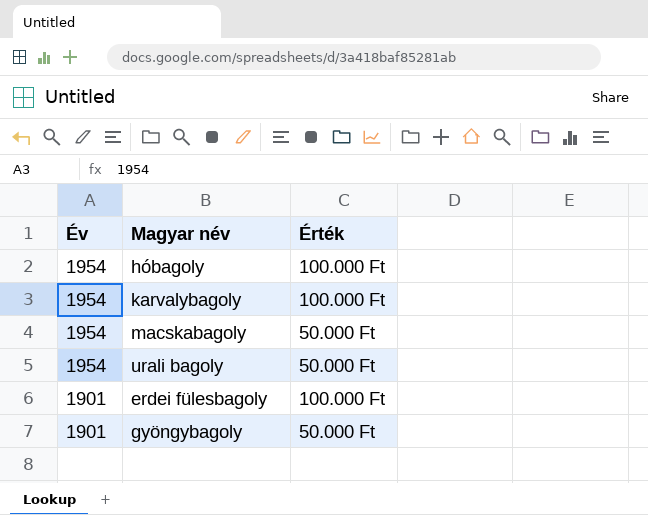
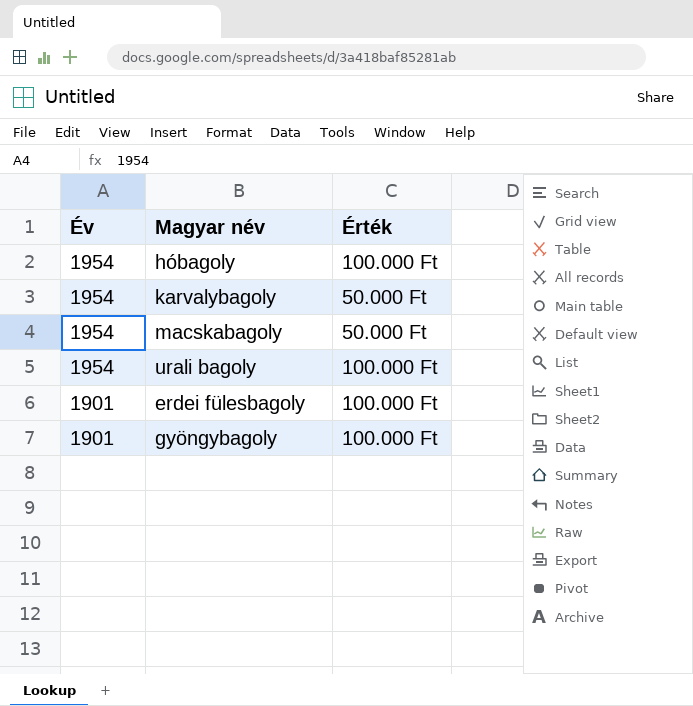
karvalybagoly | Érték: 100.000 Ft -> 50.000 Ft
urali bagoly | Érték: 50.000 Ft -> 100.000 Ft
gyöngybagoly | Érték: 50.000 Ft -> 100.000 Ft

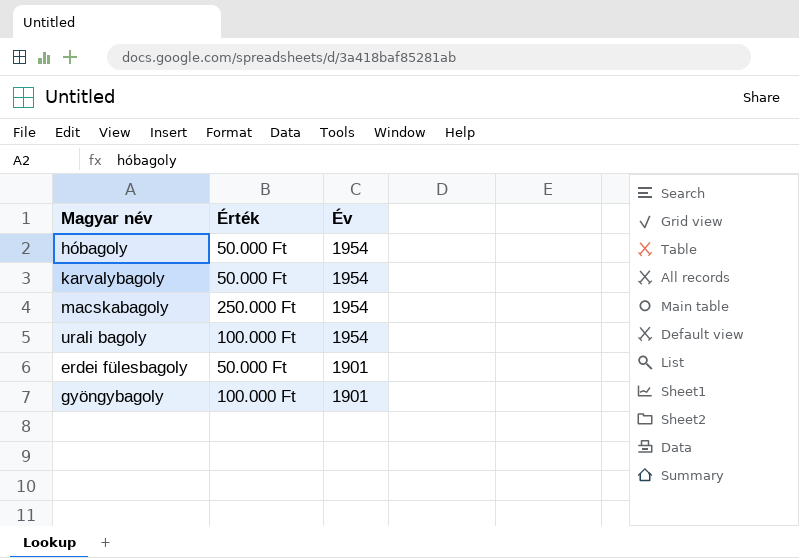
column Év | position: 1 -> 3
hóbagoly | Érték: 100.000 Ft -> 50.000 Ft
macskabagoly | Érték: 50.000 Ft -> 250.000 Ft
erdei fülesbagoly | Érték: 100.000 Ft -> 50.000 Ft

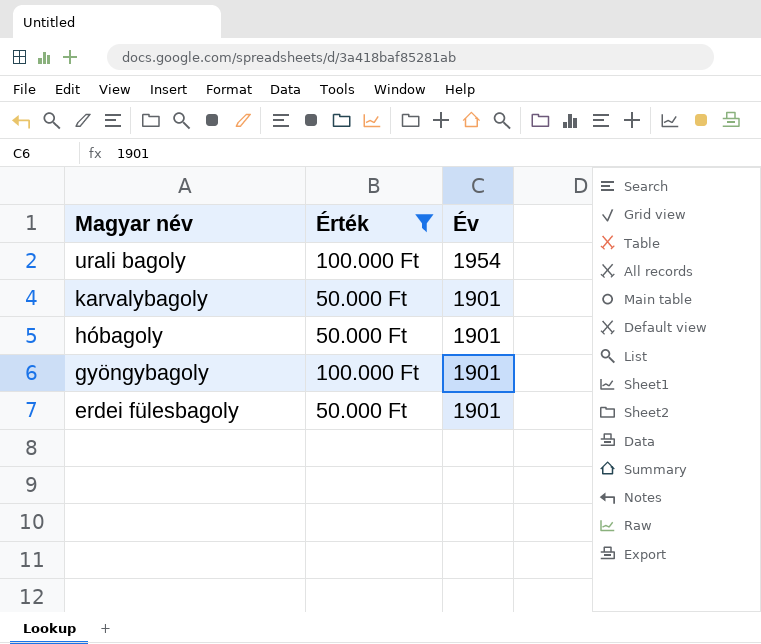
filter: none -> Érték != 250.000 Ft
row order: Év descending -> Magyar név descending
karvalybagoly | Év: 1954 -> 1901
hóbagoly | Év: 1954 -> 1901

============================================================

Exercise details
When a line in the material above holds the word "karvalybagoly", copy that line.

Result of this exercise
karvalybagoly | Érték: 100.000 Ft -> 50.000 Ft
karvalybagoly | Év: 1954 -> 1901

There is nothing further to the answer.